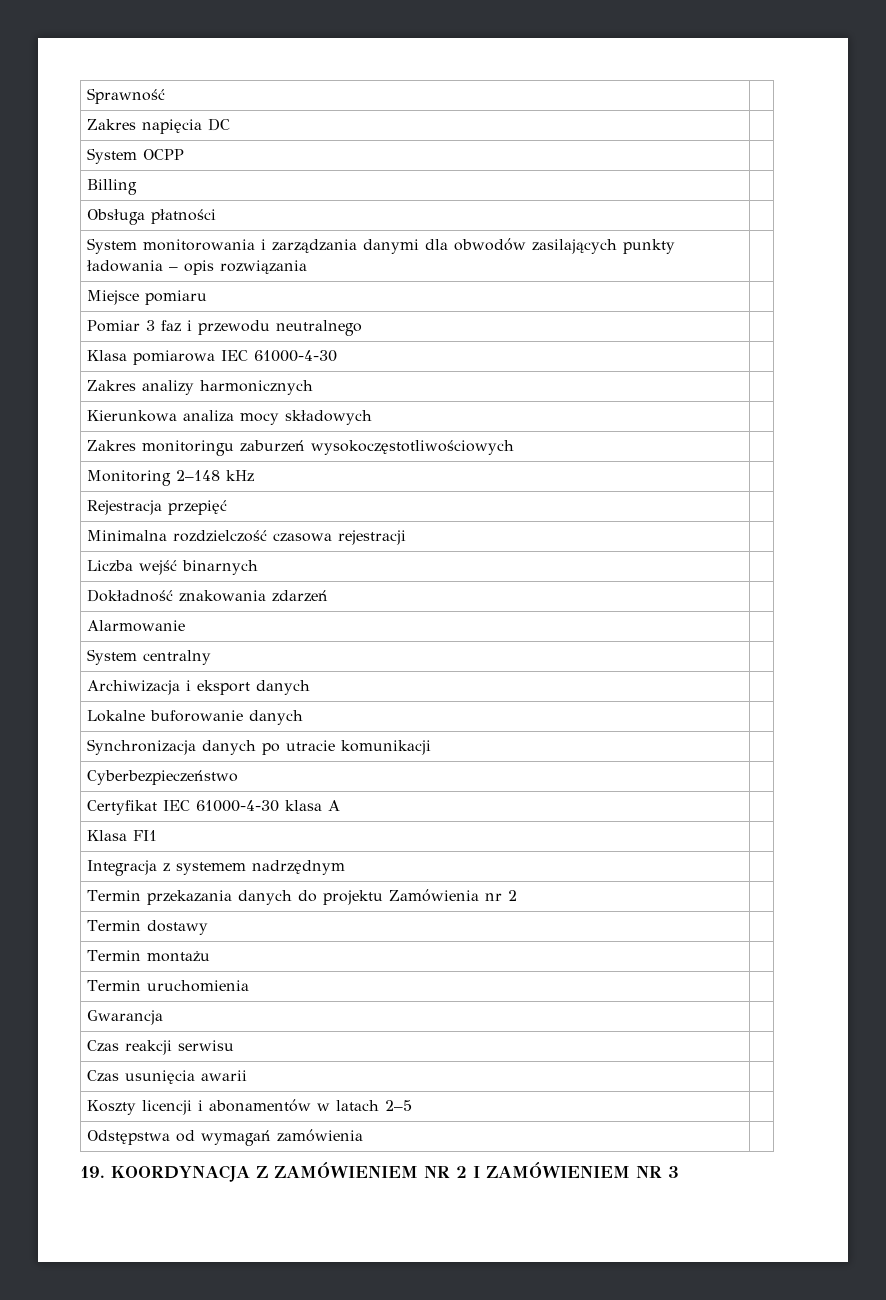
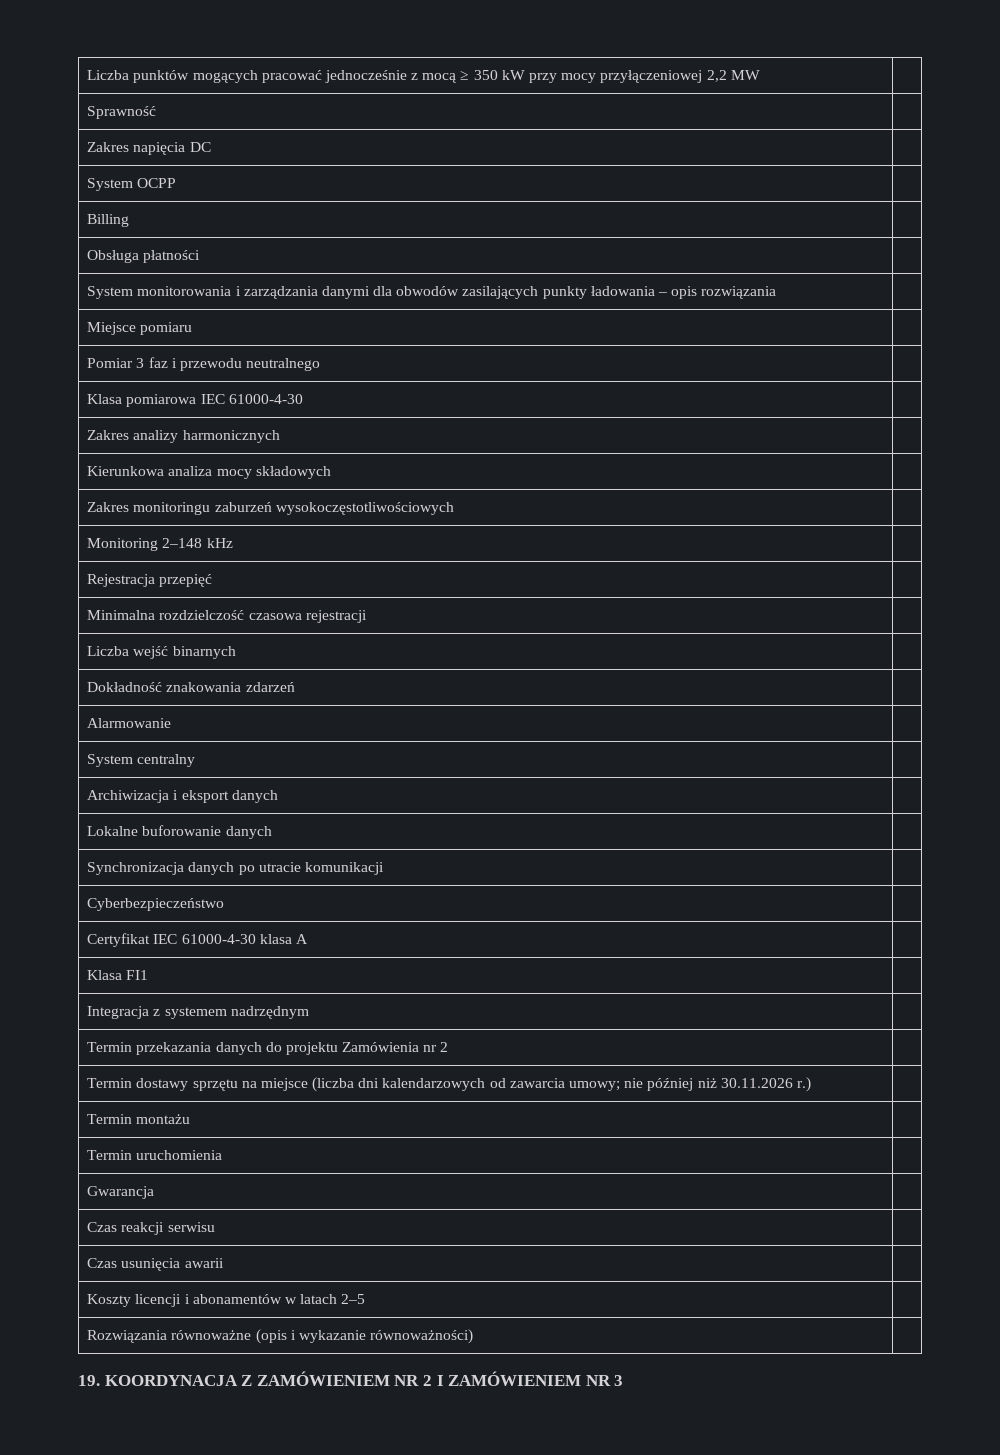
+ Liczba punktów mogących pracować jednocześnie z mocą ≥ 350 kW przy mocy przyłączeniowej 2,2 MW |
- Termin dostawy |
+ Termin dostawy sprzętu na miejsce (liczba dni kalendarzowych od zawarcia umowy; nie później niż 30.11.2026 r.) |
- Odstępstwa od wymagań zamówienia |
+ Rozwiązania równoważne (opis i wykazanie równoważności) |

========================

● Work task: Exactly reproduce the line containing "30.11.2026 r.) |" and all lines after it in the material, stopping only at the end.

● Finished exercise:
+ Termin dostawy sprzętu na miejsce (liczba dni kalendarzowych od zawarcia umowy; nie później niż 30.11.2026 r.) |
- Odstępstwa od wymagań zamówienia |
+ Rozwiązania równoważne (opis i wykazanie równoważności) |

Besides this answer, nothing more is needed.